In any case here it is:

31. A rifle that shoots bullets at 460 m/s is to be aimed at target 45.7 m away. If the center of the target is level with the rifle, how high above the target must the rifle barrel be pointed so that this bullet hits dead center.

Ok... So I know that there is actually a derivation known as the "Rifleman's Rule" for projectile motion (I believe) can be applied to this problem....but it is a very tedious derivation...whose end result is an approximation only (which works out fine because it is intended to be an approximation due to the very small angles that would be used) but that aside, I believe there is a simpler way to work out this problem. But I fail to see how...

Ok here is what I did...

Ok the barrel has to be fired at some [initial angle] and its path is parabolic....
this gives me some useful insight, the time for bullet to go half the horizontal distance if doubled gives the full horizontal distance...and that the [initial angle] when measured from the +x is related to the final angle by taking

[180 degrees - [inital angle]] = [final angle]
(taking final angle to be measured from +x aswell.

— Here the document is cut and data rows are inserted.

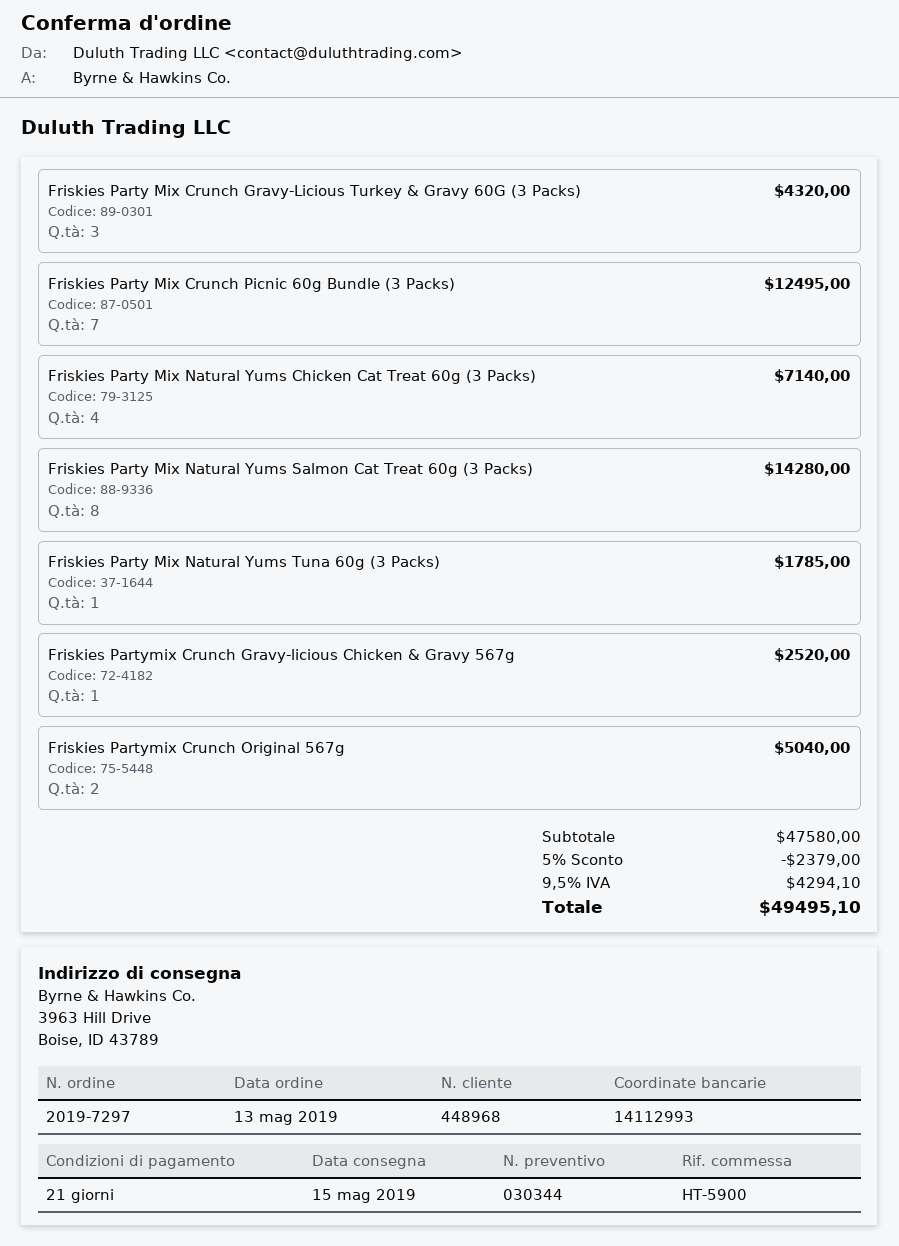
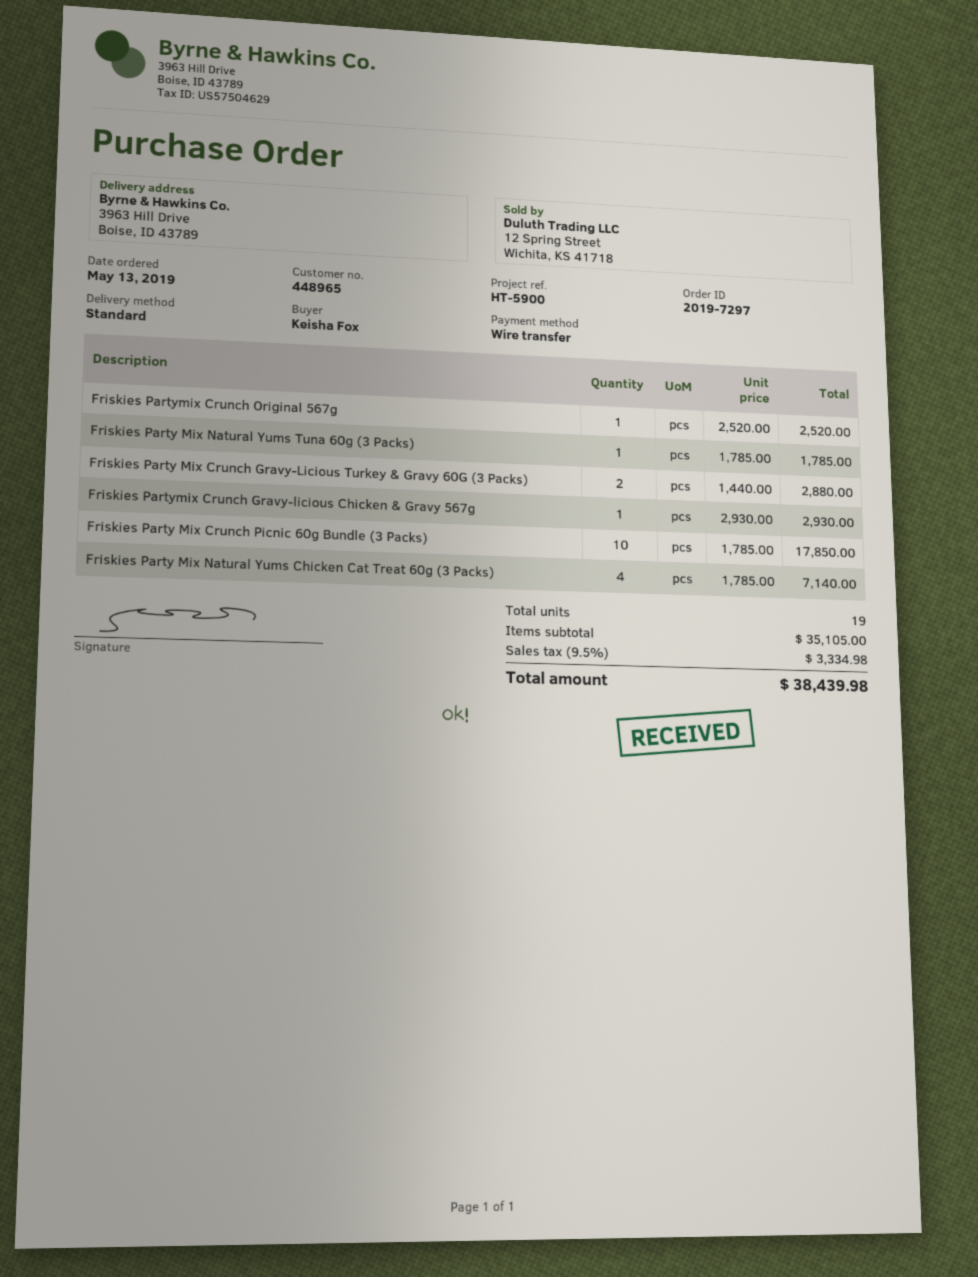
customer number: 448968 -> 448965
Friskies Party Mix Crunch Gravy-Licious Turkey & Gravy 60G (3 Packs): 3 for 4320.00 -> 2 for 2880.00
Friskies Party Mix Crunch Picnic 60g Bundle (3 Packs): 7 for 12495.00 -> 10 for 17850.00
Friskies Party Mix Natural Yums Salmon Cat Treat 60g (3 Packs): 8 for 14280.00 -> none
Friskies Partymix Crunch Gravy-licious Chicken & Gravy 567g: 1 for 2520.00 -> 1 for 2930.00
Friskies Partymix Crunch Original 567g: 2 for 5040.00 -> 1 for 2520.00
subtotal: 47580.00 -> 35105.00
discount: 5% = 2379.00 -> none
tax: 9.5% = 4294.10 -> 9.5% = 3334.98
total: 49495.10 -> 38439.98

Ok so listing the magnitudes:

[inital velocity] = 460
[final velocity] = ?

---------------------------------

[inital x position] = 0
[inital y position] = 0
[final x position] = 45.7
[inital angle] = ?
[final angle] = ?

[initial velocity in x] = ?
[final velocity in y] = ?

[final velocity in x] = [initial velocity in x] = ?
[final velocity in y] = ?

Ok velocity in x is constant
Velcity in y follows a free fall system

I already derived the initial components of velocity....

cos [inital angle] * Vo = x component of initial velocity
sin [inital angle] * Vo = y component of initial velocity

I set up two position functions each for x and y plugged in the above derivations.

x(t) = 0 + Vx0 * [delta t] + 0
y(t) = 0 + Vy0* [delta t] - (1/2)*g*{[delta t]^2}

I also then set up two equations from the form

Final velocity = initial velocity + at

So two equations of the above form each for x and y....and you know by I figured I could see something that if I solved for in of these equations plugged back in to another....something would cancel out and I would actually be able to solve for at least one of the variable....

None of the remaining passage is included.